The hospital “is just a mile from Liverpool Cathedral, where military personnel, veterans and civic dignitaries were gathering for a Remembrance Day service”, noted the Telegraph. It was one of the country’s largest services with more than 2,000 people attending.
The Times said security sources confirmed that detectives were examining whether there was any significance to its closeness to the cathedral, and “said the possibility of an Islamist terror attack was among the scenarios being investigated”.

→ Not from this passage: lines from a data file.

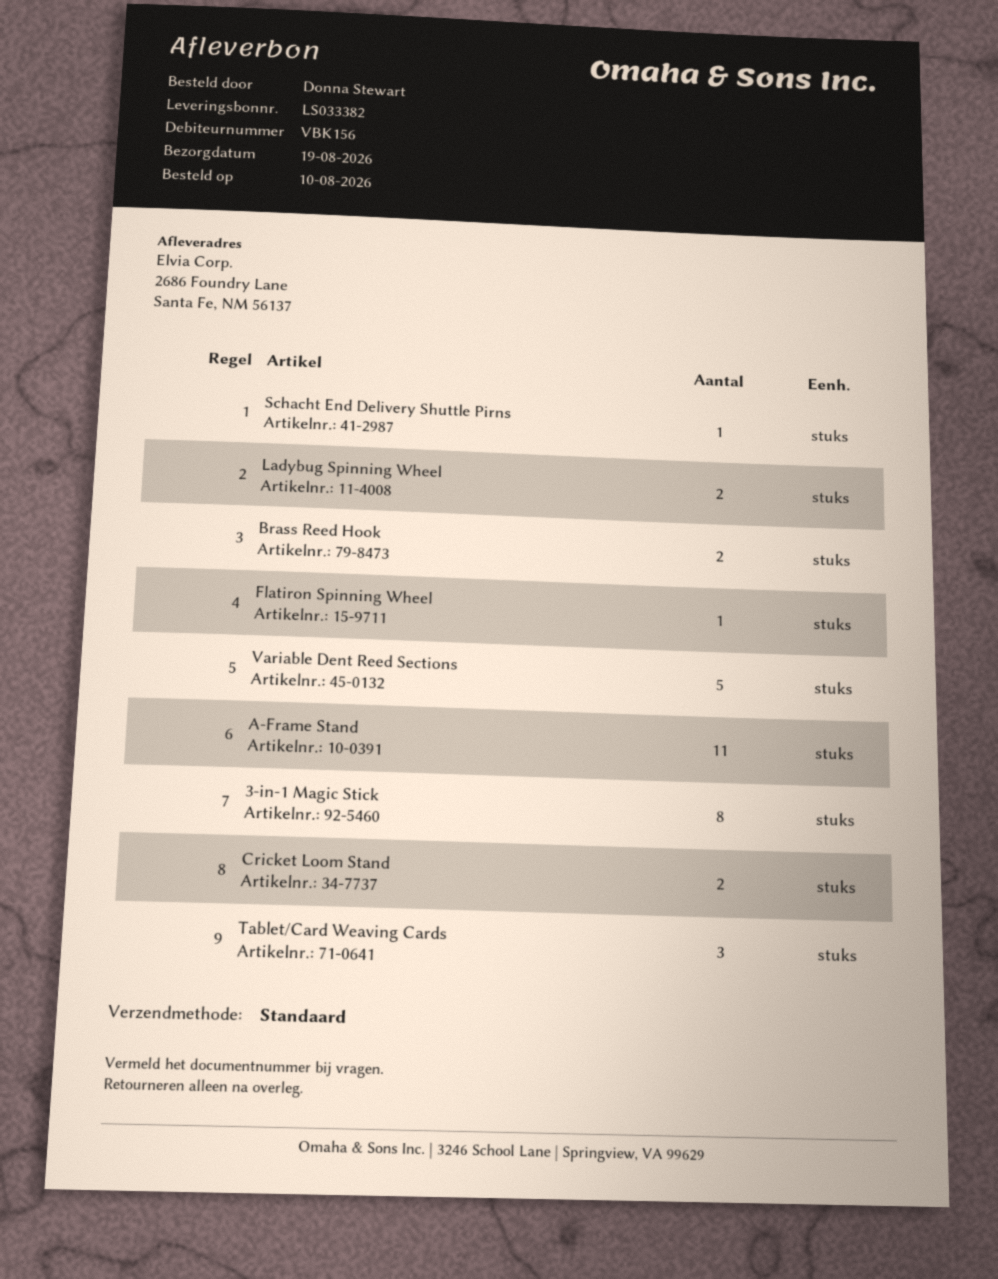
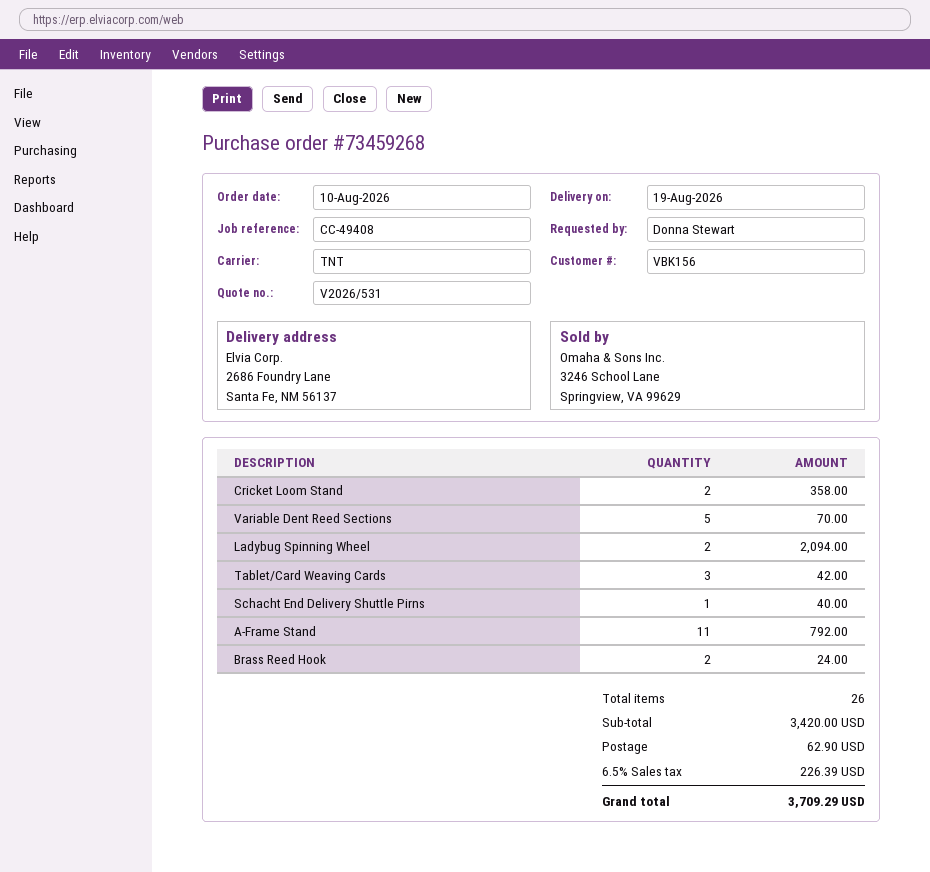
shipping method: standard -> TNT
Flatiron Spinning Wheel: 1 -> none
3-in-1 Magic Stick: 8 -> none

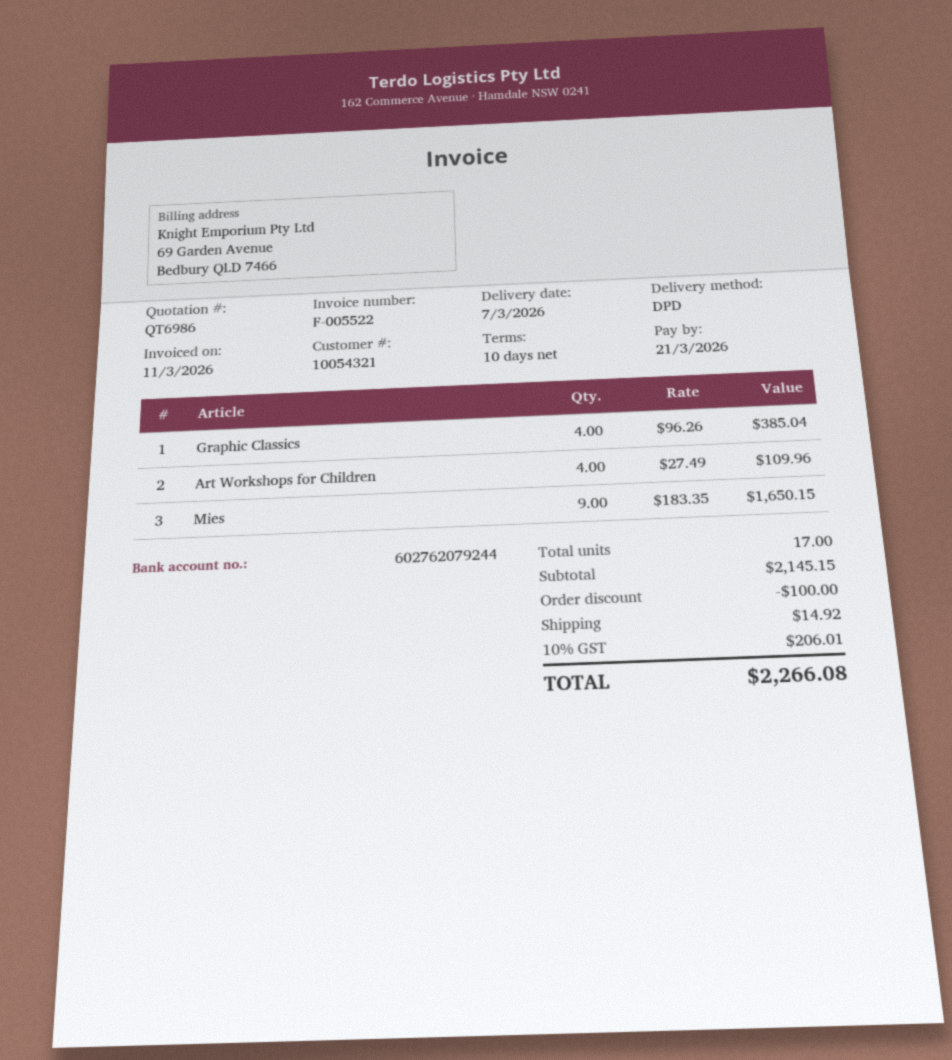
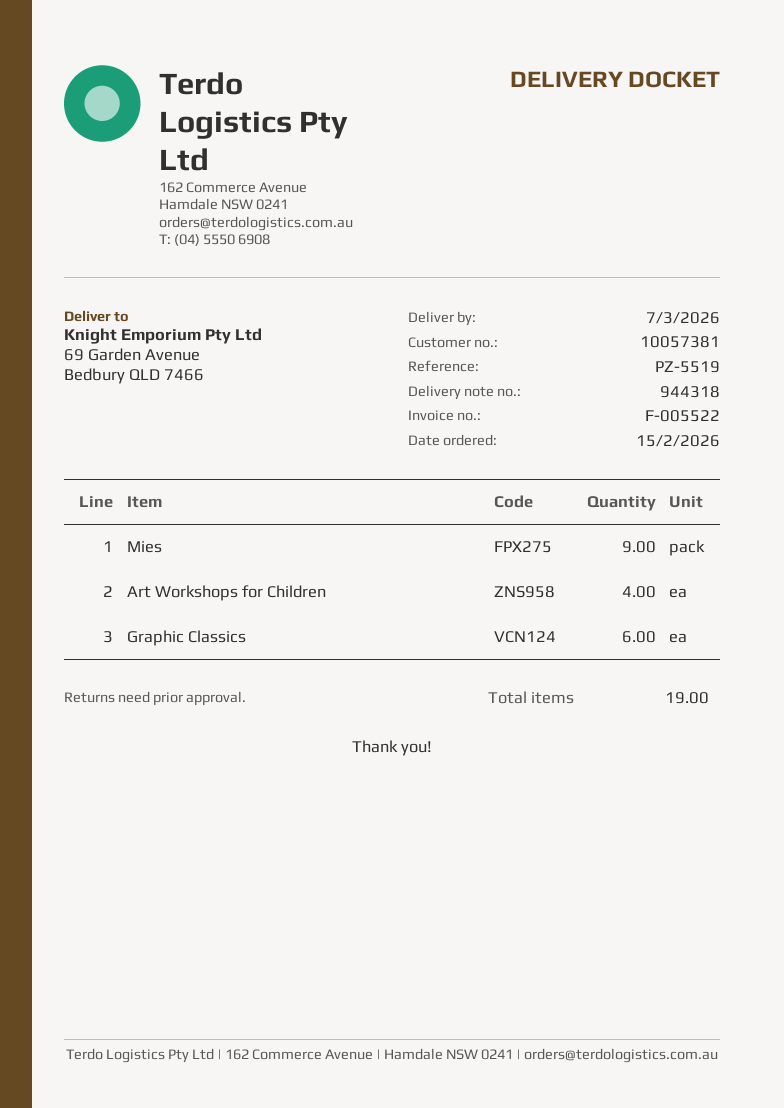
customer number: 10054321 -> 10057381
Graphic Classics: 4 -> 6
total quantity: 17 -> 19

The security insiders also told the paper that detectives were “examining whether there was any significance to the timing of the incident”, so close as it was to the anniversary marking the end of World War One.
In a press conference this morning, the head of Counter Terrorism Policing North West, Russ Jackson, said investigators were aware that the Remembrance events were taking place “just a short distance away” and that the “ignition occurred shortly before 11am”.
He said they “cannot at this time draw any connection with this” but that it was “a line of inquiry we are pursuing”. He also said that the passenger had asked the driver to be taken to the hospital.
After Army ordnance disposal officers examined the scene, the blast is “being treated as the ignition of an explosive device”, which was brought into the cab by the passenger, said Jackson. However, he said the man’s motivation was “yet to be understood”.